[PROVIDED RECORDS]
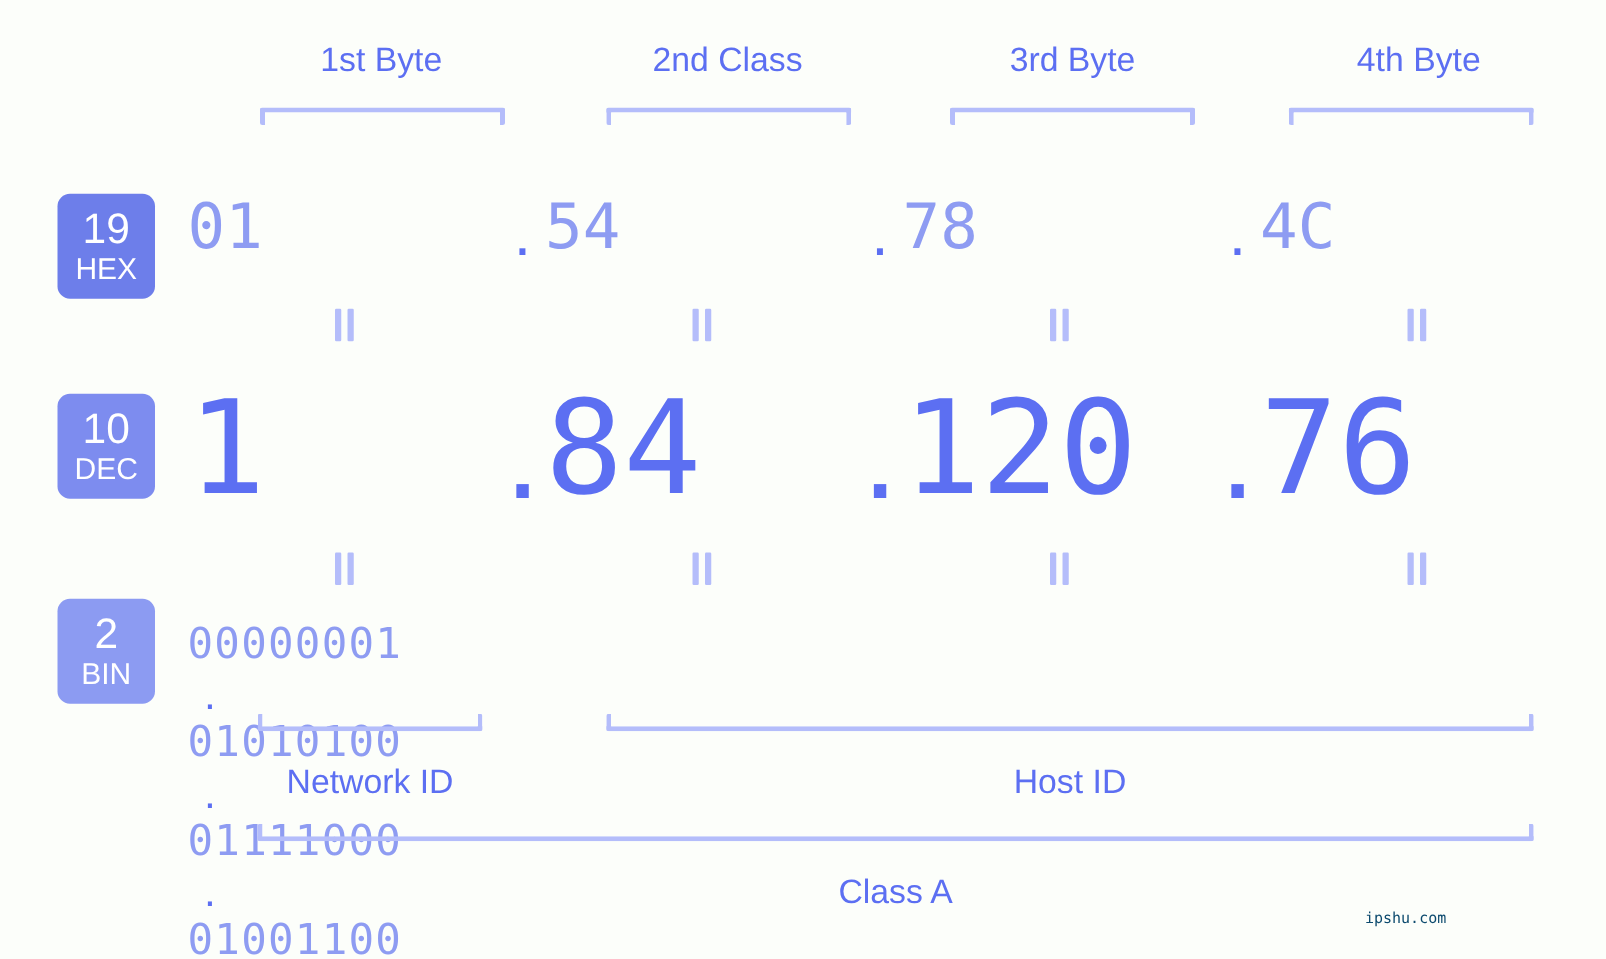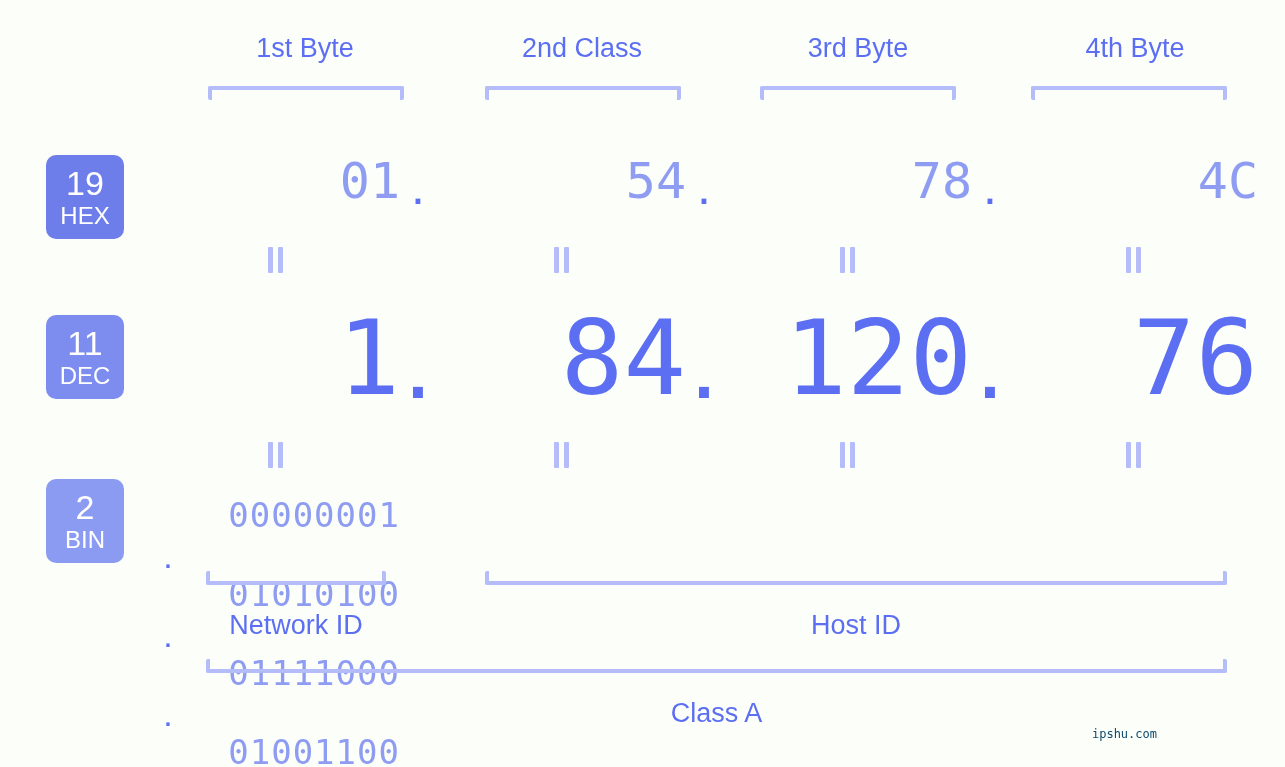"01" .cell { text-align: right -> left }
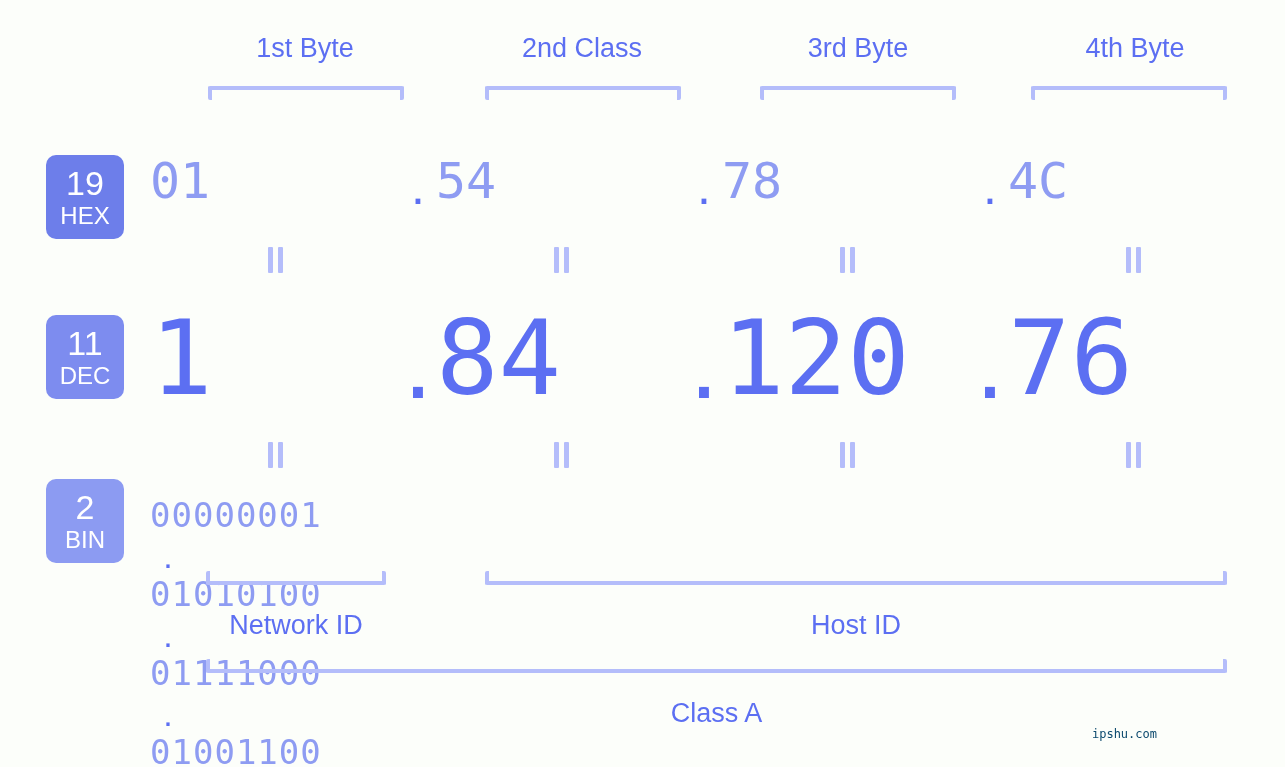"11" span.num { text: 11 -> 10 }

==

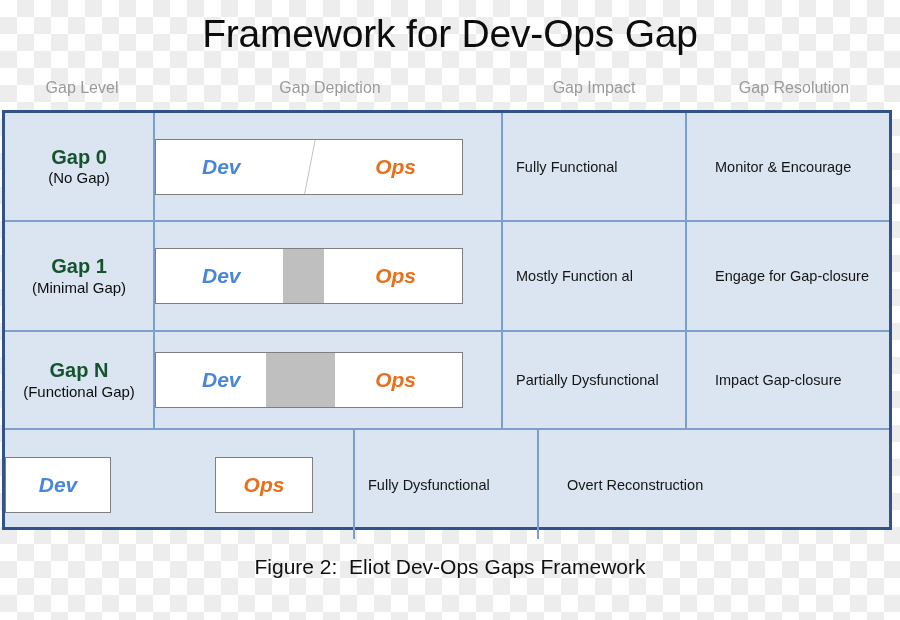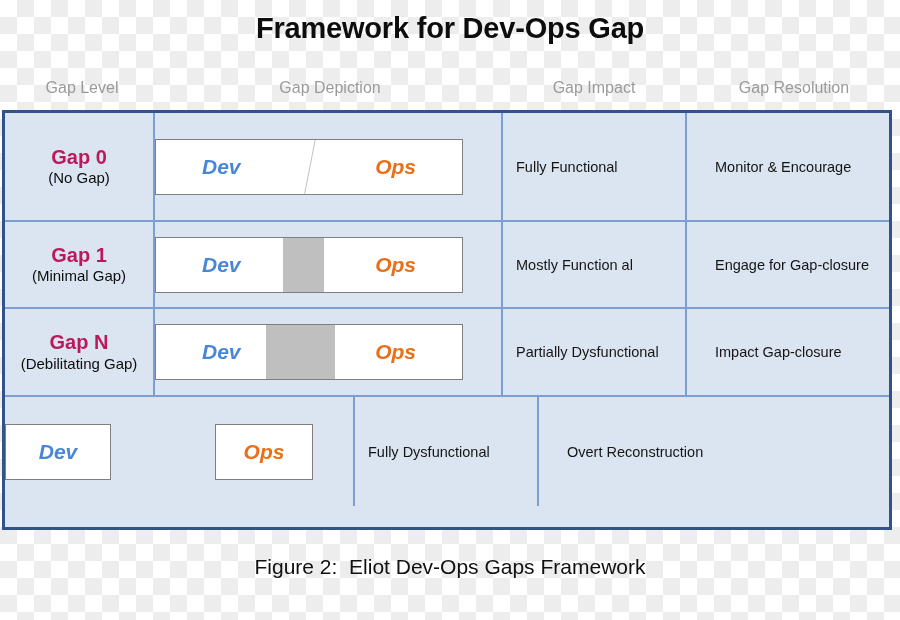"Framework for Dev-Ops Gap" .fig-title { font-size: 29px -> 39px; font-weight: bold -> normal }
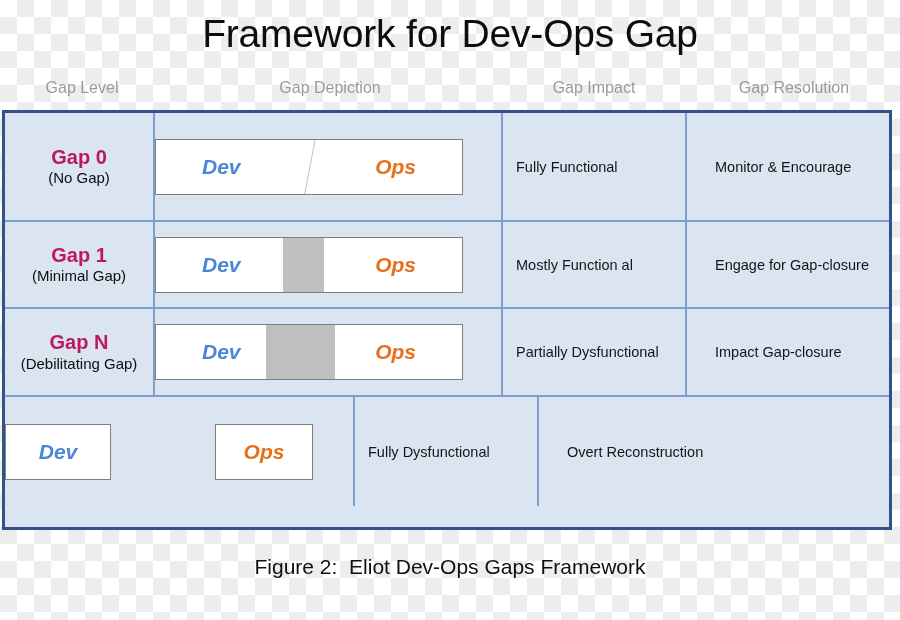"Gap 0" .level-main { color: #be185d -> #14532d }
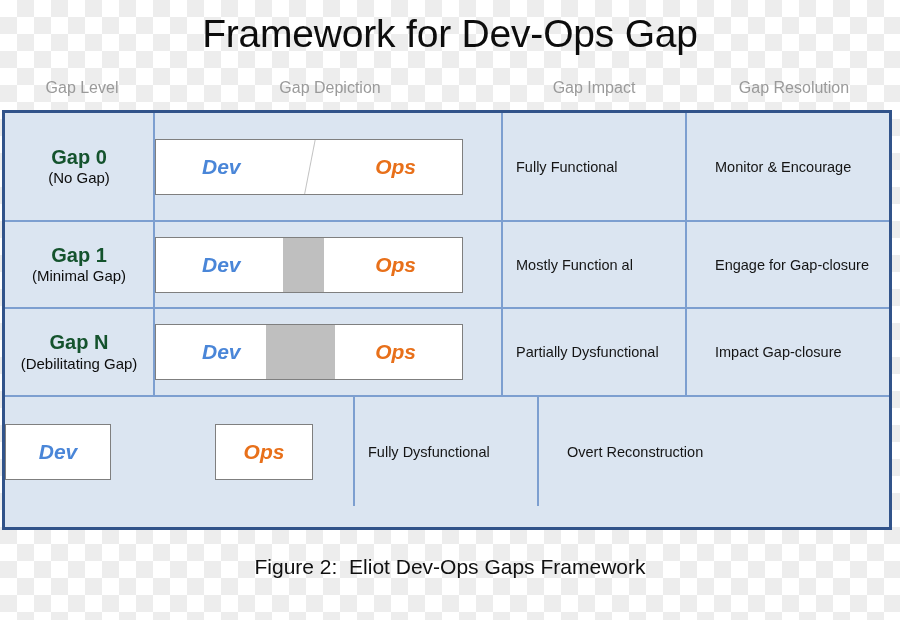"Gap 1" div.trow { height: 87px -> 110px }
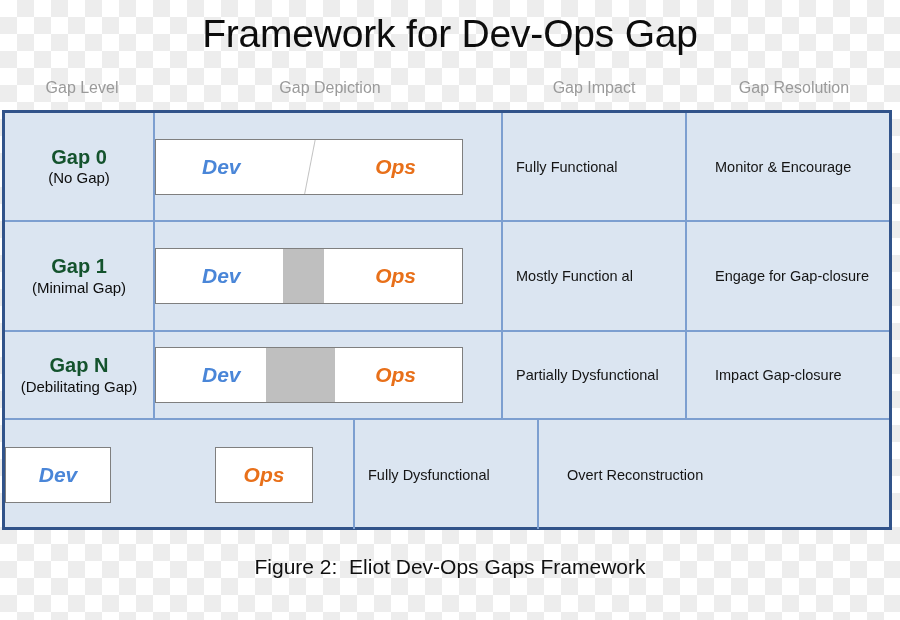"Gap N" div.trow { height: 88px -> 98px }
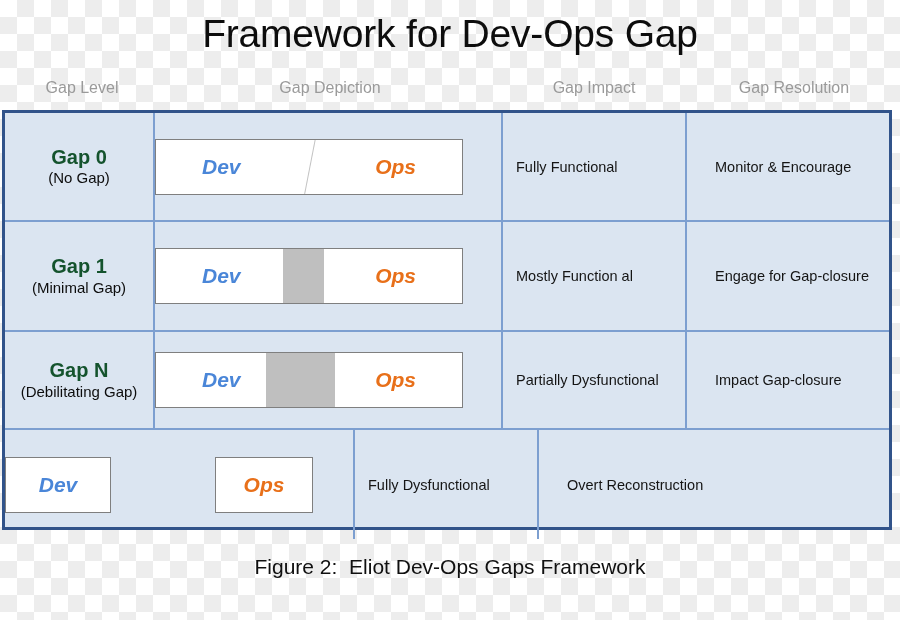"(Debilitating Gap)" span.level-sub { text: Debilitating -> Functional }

[YOUR GOAL] Could you write out exactly the lines of the data above that run from the one holding "text-align: right ->" to the one holding "text: 11 ->", with both ends in and all pictures out?

[RESPONSE TO THE TASK]
"01" .cell { text-align: right -> left }
"11" span.num { text: 11 -> 10 }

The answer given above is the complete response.